= Work request =
Transcribe every entry exactly, leaving out any pictures.

= Available data =

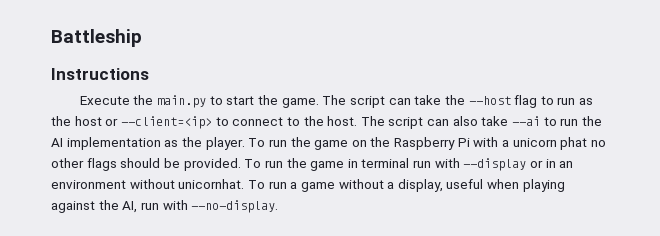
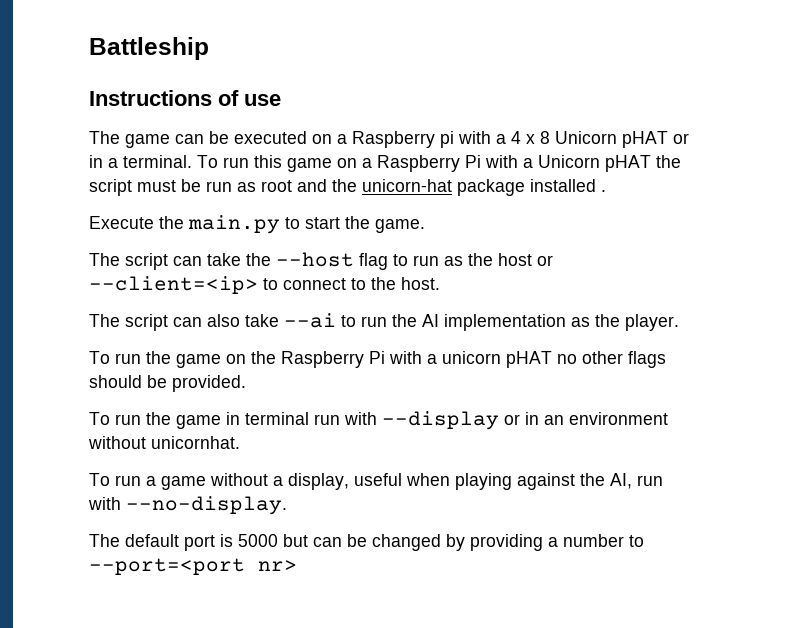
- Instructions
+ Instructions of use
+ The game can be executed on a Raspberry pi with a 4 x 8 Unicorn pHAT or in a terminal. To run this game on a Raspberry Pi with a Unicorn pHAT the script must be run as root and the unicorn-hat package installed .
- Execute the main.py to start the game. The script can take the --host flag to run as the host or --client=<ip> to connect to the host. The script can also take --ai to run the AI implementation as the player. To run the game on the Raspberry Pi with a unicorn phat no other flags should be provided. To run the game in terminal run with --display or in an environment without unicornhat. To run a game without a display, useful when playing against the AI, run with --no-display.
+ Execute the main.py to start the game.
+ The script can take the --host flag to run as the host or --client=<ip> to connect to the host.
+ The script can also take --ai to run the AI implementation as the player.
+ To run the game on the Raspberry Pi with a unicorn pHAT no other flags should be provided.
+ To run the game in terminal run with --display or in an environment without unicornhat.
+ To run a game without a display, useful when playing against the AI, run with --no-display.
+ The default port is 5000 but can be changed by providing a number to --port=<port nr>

= Exercise solution =
- Instructions
+ Instructions of use
+ The game can be executed on a Raspberry pi with a 4 x 8 Unicorn pHAT or in a terminal. To run this game on a Raspberry Pi with a Unicorn pHAT the script must be run as root and the unicorn-hat package installed .
- Execute the main.py to start the game. The script can take the --host flag to run as the host or --client=<ip> to connect to the host. The script can also take --ai to run the AI implementation as the player. To run the game on the Raspberry Pi with a unicorn phat no other flags should be provided. To run the game in terminal run with --display or in an environment without unicornhat. To run a game without a display, useful when playing against the AI, run with --no-display.
+ Execute the main.py to start the game.
+ The script can take the --host flag to run as the host or --client=<ip> to connect to the host.
+ The script can also take --ai to run the AI implementation as the player.
+ To run the game on the Raspberry Pi with a unicorn pHAT no other flags should be provided.
+ To run the game in terminal run with --display or in an environment without unicornhat.
+ To run a game without a display, useful when playing against the AI, run with --no-display.
+ The default port is 5000 but can be changed by providing a number to --port=<port nr>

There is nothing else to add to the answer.